⟨

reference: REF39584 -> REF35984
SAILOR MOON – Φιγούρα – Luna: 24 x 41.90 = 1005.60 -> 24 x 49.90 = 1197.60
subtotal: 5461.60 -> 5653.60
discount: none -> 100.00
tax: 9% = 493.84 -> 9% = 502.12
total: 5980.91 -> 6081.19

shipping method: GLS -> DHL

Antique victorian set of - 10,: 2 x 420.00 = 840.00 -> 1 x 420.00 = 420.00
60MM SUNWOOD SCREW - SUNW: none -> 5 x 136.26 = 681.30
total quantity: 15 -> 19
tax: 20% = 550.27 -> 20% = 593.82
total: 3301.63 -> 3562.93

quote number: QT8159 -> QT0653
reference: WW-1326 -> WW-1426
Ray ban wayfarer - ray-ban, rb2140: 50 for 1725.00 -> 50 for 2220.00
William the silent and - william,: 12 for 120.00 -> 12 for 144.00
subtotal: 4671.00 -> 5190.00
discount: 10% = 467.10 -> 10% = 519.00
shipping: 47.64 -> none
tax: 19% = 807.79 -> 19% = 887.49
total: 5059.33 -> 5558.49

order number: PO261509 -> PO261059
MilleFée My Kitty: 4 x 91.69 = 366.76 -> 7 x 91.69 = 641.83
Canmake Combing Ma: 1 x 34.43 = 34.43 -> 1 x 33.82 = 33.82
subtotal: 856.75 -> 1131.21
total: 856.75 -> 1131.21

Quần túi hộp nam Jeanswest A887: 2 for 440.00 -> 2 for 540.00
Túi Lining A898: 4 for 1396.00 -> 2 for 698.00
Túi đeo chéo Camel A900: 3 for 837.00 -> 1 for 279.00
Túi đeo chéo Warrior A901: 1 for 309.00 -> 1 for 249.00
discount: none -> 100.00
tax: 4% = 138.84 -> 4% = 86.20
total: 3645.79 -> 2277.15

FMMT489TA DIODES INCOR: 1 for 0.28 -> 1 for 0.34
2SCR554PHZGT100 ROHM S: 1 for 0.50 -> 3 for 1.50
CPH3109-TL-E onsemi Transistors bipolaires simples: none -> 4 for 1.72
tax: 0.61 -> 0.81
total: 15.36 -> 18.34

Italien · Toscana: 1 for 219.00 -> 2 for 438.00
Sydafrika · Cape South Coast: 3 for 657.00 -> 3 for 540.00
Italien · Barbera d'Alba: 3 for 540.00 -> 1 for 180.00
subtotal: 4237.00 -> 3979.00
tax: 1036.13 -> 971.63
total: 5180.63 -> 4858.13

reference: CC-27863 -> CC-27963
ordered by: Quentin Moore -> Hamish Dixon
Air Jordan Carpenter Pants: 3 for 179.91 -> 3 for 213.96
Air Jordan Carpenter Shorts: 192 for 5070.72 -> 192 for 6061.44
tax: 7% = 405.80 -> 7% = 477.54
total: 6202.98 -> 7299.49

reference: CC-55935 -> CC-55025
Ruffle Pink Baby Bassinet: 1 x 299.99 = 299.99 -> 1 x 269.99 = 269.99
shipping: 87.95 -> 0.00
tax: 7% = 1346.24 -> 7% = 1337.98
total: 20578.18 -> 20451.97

⟩

**Task requirements**
Copy exactly the lines from the one with "tax: 20% = 550.27 -> 20% = 593.82" down to the last line of the records above, and leave out everything else.

**Exercise output**
tax: 20% = 550.27 -> 20% = 593.82
total: 3301.63 -> 3562.93

quote number: QT8159 -> QT0653
reference: WW-1326 -> WW-1426
Ray ban wayfarer - ray-ban, rb2140: 50 for 1725.00 -> 50 for 2220.00
William the silent and - william,: 12 for 120.00 -> 12 for 144.00
subtotal: 4671.00 -> 5190.00
discount: 10% = 467.10 -> 10% = 519.00
shipping: 47.64 -> none
tax: 19% = 807.79 -> 19% = 887.49
total: 5059.33 -> 5558.49

order number: PO261509 -> PO261059
MilleFée My Kitty: 4 x 91.69 = 366.76 -> 7 x 91.69 = 641.83
Canmake Combing Ma: 1 x 34.43 = 34.43 -> 1 x 33.82 = 33.82
subtotal: 856.75 -> 1131.21
total: 856.75 -> 1131.21

Quần túi hộp nam Jeanswest A887: 2 for 440.00 -> 2 for 540.00
Túi Lining A898: 4 for 1396.00 -> 2 for 698.00
Túi đeo chéo Camel A900: 3 for 837.00 -> 1 for 279.00
Túi đeo chéo Warrior A901: 1 for 309.00 -> 1 for 249.00
discount: none -> 100.00
tax: 4% = 138.84 -> 4% = 86.20
total: 3645.79 -> 2277.15

FMMT489TA DIODES INCOR: 1 for 0.28 -> 1 for 0.34
2SCR554PHZGT100 ROHM S: 1 for 0.50 -> 3 for 1.50
CPH3109-TL-E onsemi Transistors bipolaires simples: none -> 4 for 1.72
tax: 0.61 -> 0.81
total: 15.36 -> 18.34

Italien · Toscana: 1 for 219.00 -> 2 for 438.00
Sydafrika · Cape South Coast: 3 for 657.00 -> 3 for 540.00
Italien · Barbera d'Alba: 3 for 540.00 -> 1 for 180.00
subtotal: 4237.00 -> 3979.00
tax: 1036.13 -> 971.63
total: 5180.63 -> 4858.13

reference: CC-27863 -> CC-27963
ordered by: Quentin Moore -> Hamish Dixon
Air Jordan Carpenter Pants: 3 for 179.91 -> 3 for 213.96
Air Jordan Carpenter Shorts: 192 for 5070.72 -> 192 for 6061.44
tax: 7% = 405.80 -> 7% = 477.54
total: 6202.98 -> 7299.49

reference: CC-55935 -> CC-55025
Ruffle Pink Baby Bassinet: 1 x 299.99 = 299.99 -> 1 x 269.99 = 269.99
shipping: 87.95 -> 0.00
tax: 7% = 1346.24 -> 7% = 1337.98
total: 20578.18 -> 20451.97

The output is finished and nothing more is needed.